LibreCrypt: Open-Source disk encryption for Windows
LibreCrypt: Open-Source disk encryption for Windows
To open a container, the following information must be obtained from the user:
1 The volume to be mounted 1 The user's password 1 If the CDB to be used for mounting is stored in a keyfile, the location of the keyfile 1 The length of salt used in the CDB (sl) 1 The number of key iterations 1 When mounting a hidden volume, the following information is also required: 1 The offset within the host file/volume that the hidden volume resides at 1 If the offset specified gives the location of a CDB, or the "Encrypted partition image"
Although this list may sound as though it places a significant burden on the user to remember a significant amount of information. However, for most users the only information required will be the volume the wish to open, and their password; all of the other details may be defaulted to sensible values unless the user chooses to take advantage of the more advanced features of LibreCrypt.
From the information supplied by the user, the following can be determined automatically:
1 The cypher used 1 The hash algorithm used 1 All of the details stored within "Volume details block" of the CDB used for mounting
The first two items are determined by brute force; by decrypting the CDB with every possible combination of hash/cypher installed on the user's system until the CDB's "Check MAC" is decrypted successfully.
In detail, the following procedure is used:
1 The information listed above is obtained from the user.
The 512 bytes (4096 bits) CDB is read in. This will be taken from one of:
1 The start of the volume being mounted (provided the volume includes a CDB)
1 A host file, starting from a user specified offset, if mounting a hidden volume (provided the hidden volume includes a CDB)
1 A keyfile relating to the volume being mounted
The first "sl" bits are stripped off the CDB, and are assumed to be the salt
1 For each cypher algorithm installed on the user's computer:
2 A "critical data key" is derived by processing the user's password and salt with PKCS #5 PBKDF2. The PRF used with PBKDF2 will be HMAC, with the current hash algorithm. The derived key should be **ks** bits long (i.e. the cypher's keysize). If **ks** is undefined, then 512 bits will be used.
2 The number of "Random padding #1" bytes is determined, based on the cypher's blocksize. This random padding is then stripped off the CDB to give an "Encrypted block".
2 The "Encrypted block" is decrypted using the "critical data key" generated above and the current cypher.
2 The first 512 bytes of the decrypted "Encrypted block" are split off and retained as a plaintext check MAC and "Random padding #3".
2 The remainder of the decrypted "Encrypted block" is assumed to be a "Volume details block". The HMAC of this "Volume details block" is generated, using the current hash algorithm and the "critical data key" just used for decryption.
2 The generated MAC is truncated to its first 512 bytes, if it's longer than this.
2 The resulting "n" bit MAC is compared with the first "n" bits of the "Check MAC"/"Random padding #3"
2 If the MAC is identical to the "Check MAC", it is assumed that a valid cypher/hash combination has been found - the "Volume details block" is parsed and stored together with the hash/cypher combination.
2 Regardless of whether the generated MAC is identical to the "Check MAC", all remaining hash/cypher combinations will be processed in the same manner, to check if there are any other matching hash/cypher combinations.
After all possible hash/cypher combinations have been exhausted:
If no cypher/hash combination successfully decrypted the "Volume details block", the user will be informed that they have entered incorrect details.
If more than one cypher/hash combination successfully decrypted the "Volume details block", the user should be prompted to choose which of the combinations they wish to use.

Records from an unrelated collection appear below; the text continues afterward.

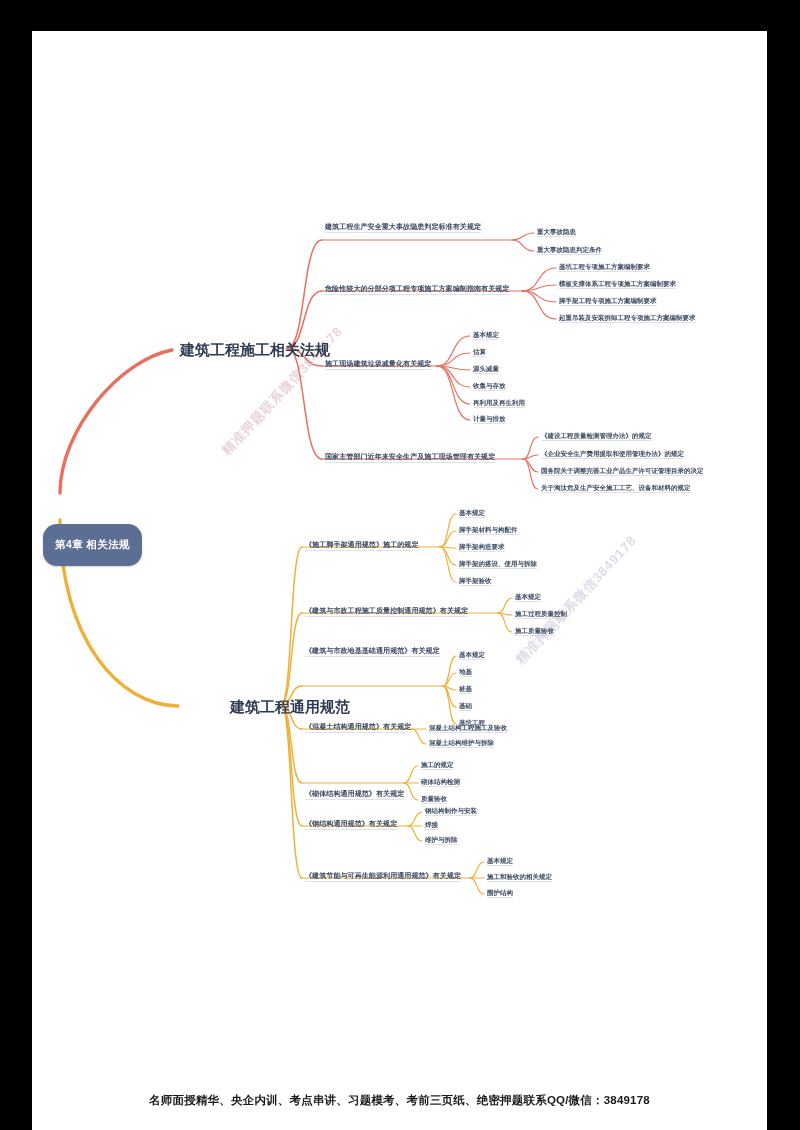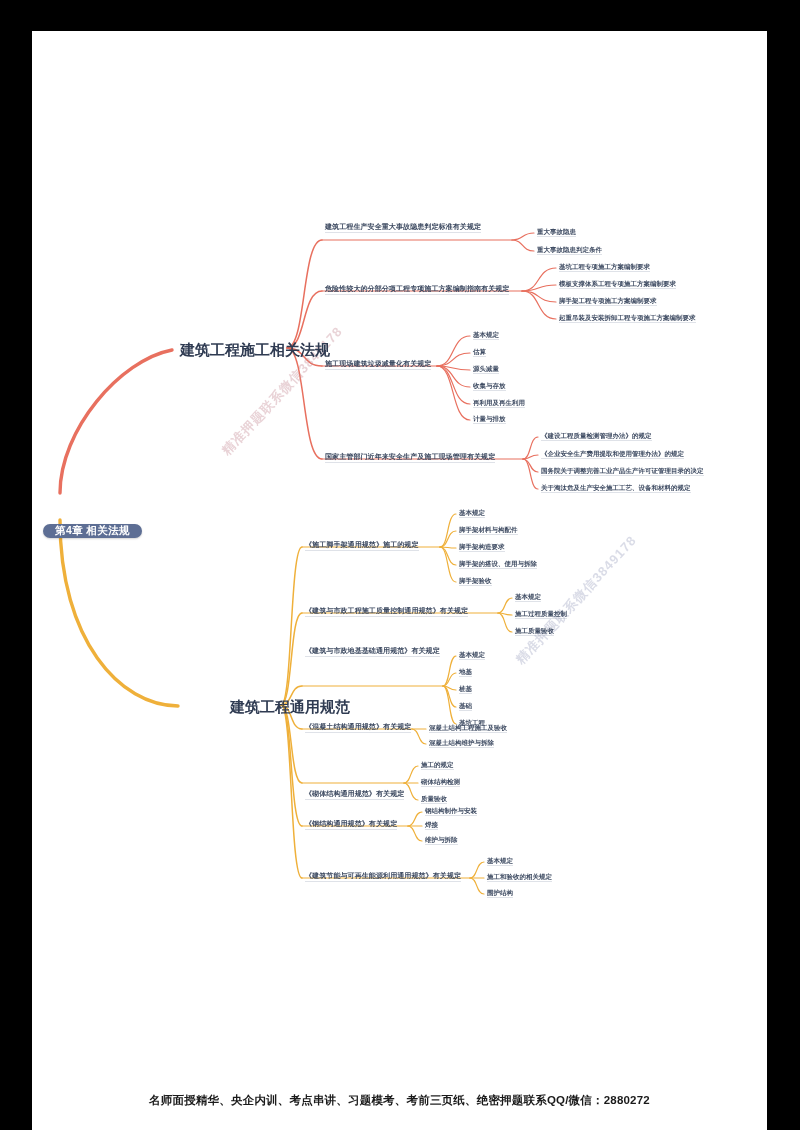--- a/index.html
+++ b/index.html
@@ -172,7 +172,7 @@
       <div class="watermark" style="left:186px; top:416px; transform: rotate(-47deg);">精准押题联系微信3849178</div>
       <div class="watermark blue" style="left:480px; top:625px; transform: rotate(-47deg);">精准押题联系微信3849178</div>
 
-      <div class="root-node" style="left:11px; top:493px; width:99px; height:14px;">
+      <div class="root-node" style="left:11px; top:493px; width:99px; height:42px;">
         <span>第4章 相关法规</span>
       </div>
 

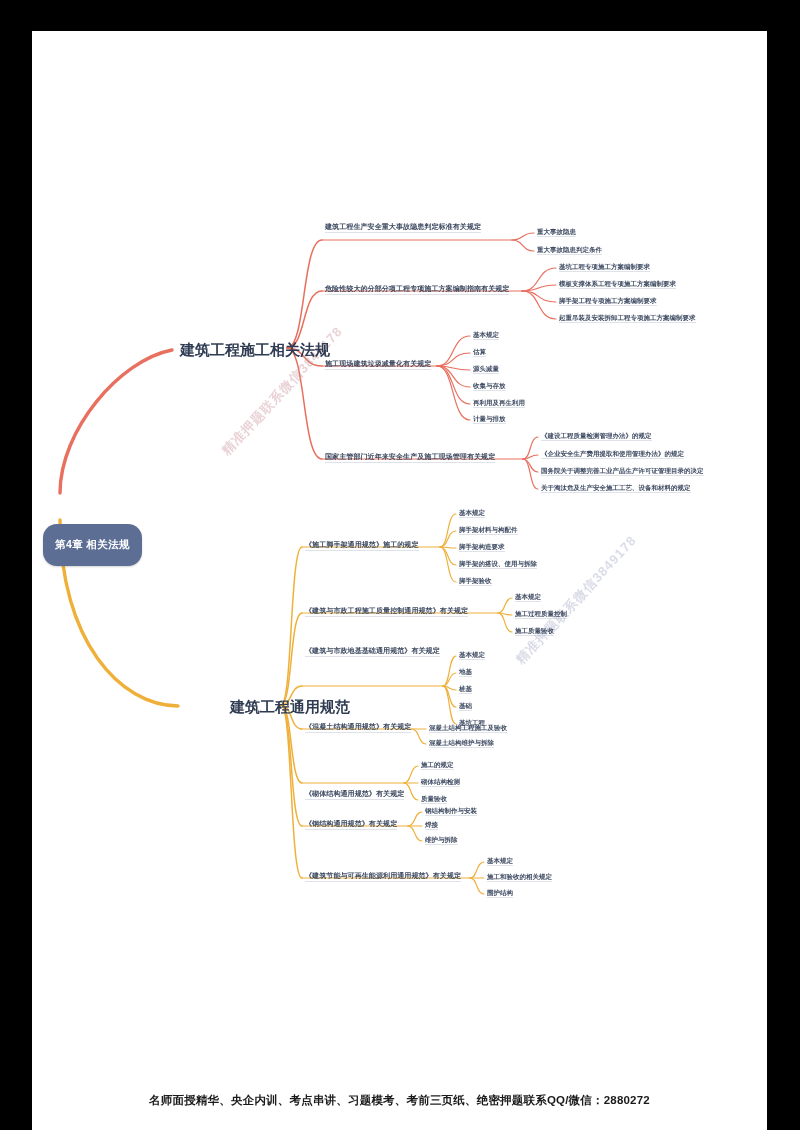--- a/index.html
+++ b/index.html
@@ -231,7 +231,7 @@
         <div class="node l3 ul" style="left: 455px; top: 858.8px;">围护结构</div>
       </div>
 
-    <div class="footer">名师面授精华、央企内训、考点串讲、习题模考、考前三页纸、绝密押题联系QQ/微信：2880272</div>
+    <div class="footer">名师面授精华、央企内训、考点串讲、习题模考、考前三页纸、绝密押题联系QQ/微信：3849178</div>
   </div>
 </div>
 

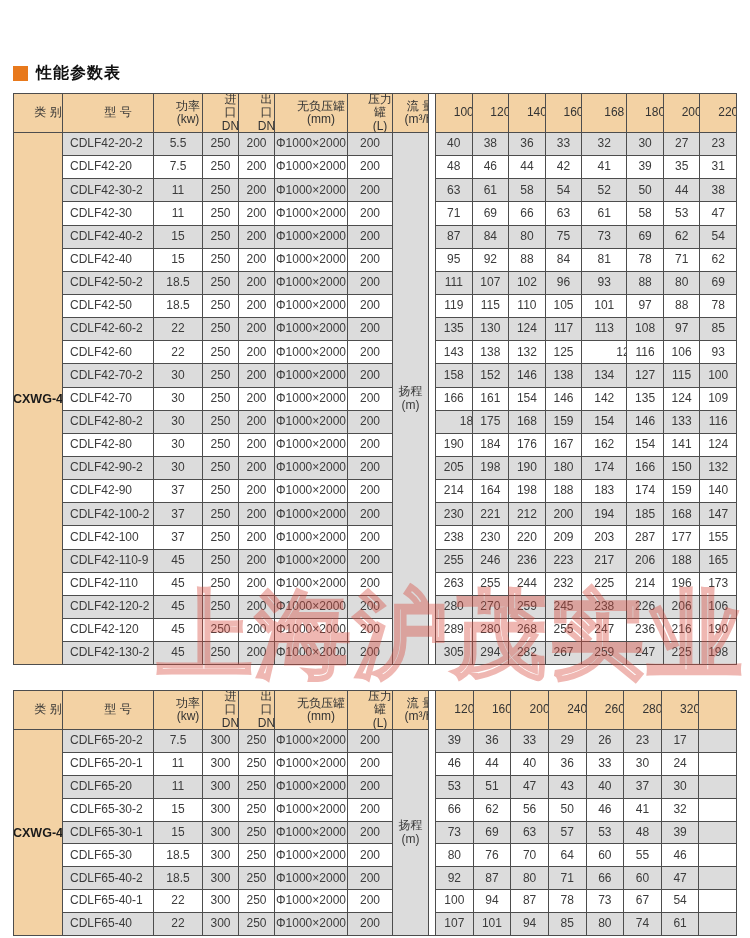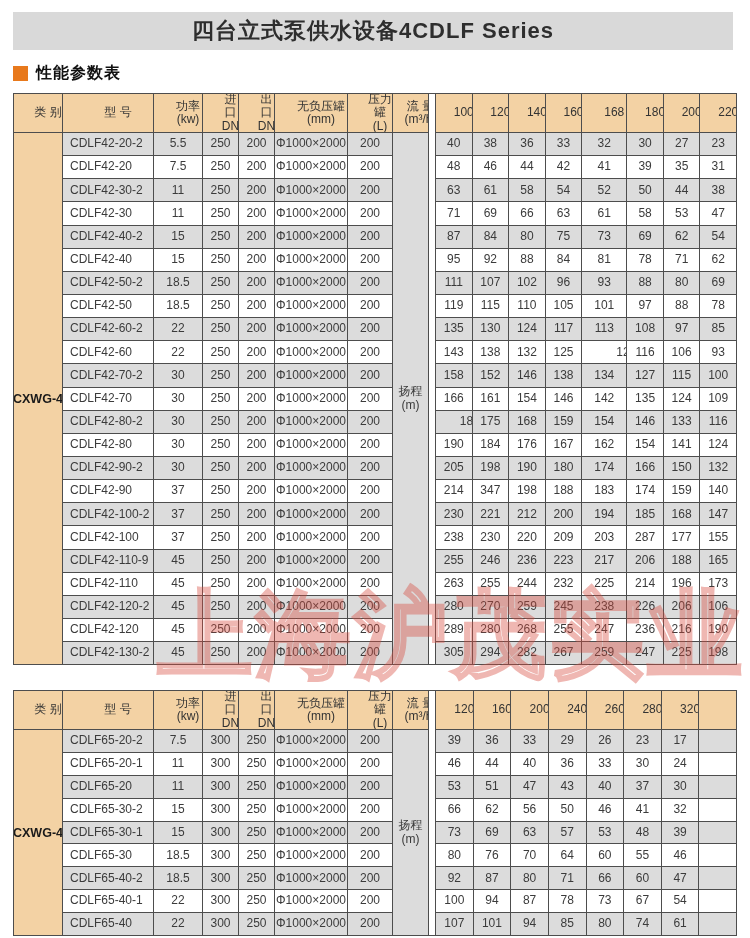--- a/index.html
+++ b/index.html
@@ -53,7 +53,6 @@
 
 <div class="page">
 
-  <div class="title-bar">四台立式泵供水设备4CDLF Series</div>
 
   <div class="section-header">
     <span class="bullet"></span>

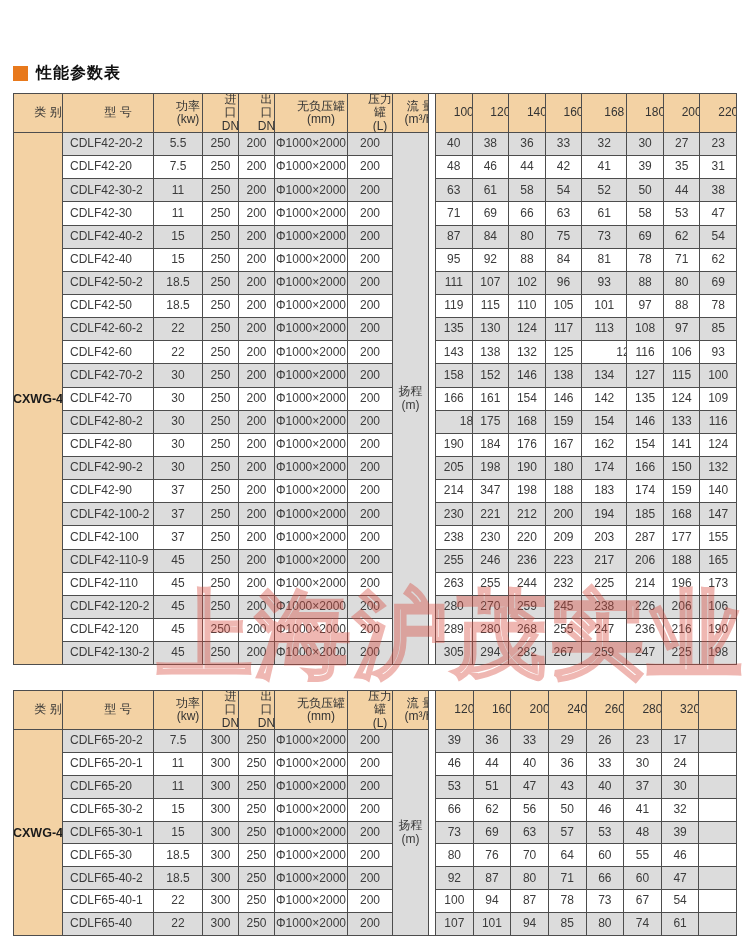--- a/index.html
+++ b/index.html
@@ -303,7 +303,7 @@
       <div class="cell w" style="grid-area: 17 / 6;">Φ1000×2000</div>
       <div class="cell w" style="grid-area: 17 / 7;">200</div>
       <div class="cell w" style="grid-area: 17 / 10;">214</div>
-      <div class="cell w" style="grid-area: 17 / 11;">347</div>
+      <div class="cell w" style="grid-area: 17 / 11;">164</div>
       <div class="cell w" style="grid-area: 17 / 12;">198</div>
       <div class="cell w" style="grid-area: 17 / 13;">188</div>
       <div class="cell w" style="grid-area: 17 / 14;">183</div>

The system will proceed as if only the user selected combination had been successful in decrypting.
If exactly one cypher/hash combination successfully decrypted the "Volume details block", then the "Encrypted partition image" will be decrypted as necessary using this cypher/hash combination, together with the information obtained from the decrypted "Volume details block".
As a result of the CDB layout, it is not necessary to store either the cypher or hash algorithm used for en/decryption anywhere. Nor is it necessary to prompt the user for this information as this information can be determined dynamically by attempting the open using all possible combinations of installed hash/cypher and testing if the same check MAC can be generated using the decrypted data.
The driver API supports passing volume "metadata" to the driver when mounting a volume. Information passed in this way to the driver is simply stored by the driver against the mounted volume, and is not processed in any way.
When a user application calls DeviceIOControl with IOCTLFREEOTFEGETDISKDEVICESTATUS, the number of bytes of volume metadata is returned. By calling with IOCTLFREEOTFEGETDISKDEVICEMETADATA, the actual data that was stored when mounting can be retrieved.
This is intended for future development; to enable user applications to store information against volumes they open (e.g. "This is a Linux volume", "This is a container"), which can later be retrieved for display to the user.
Volume metadata passed to the driver in this way should be kept to the absolute minimum possible.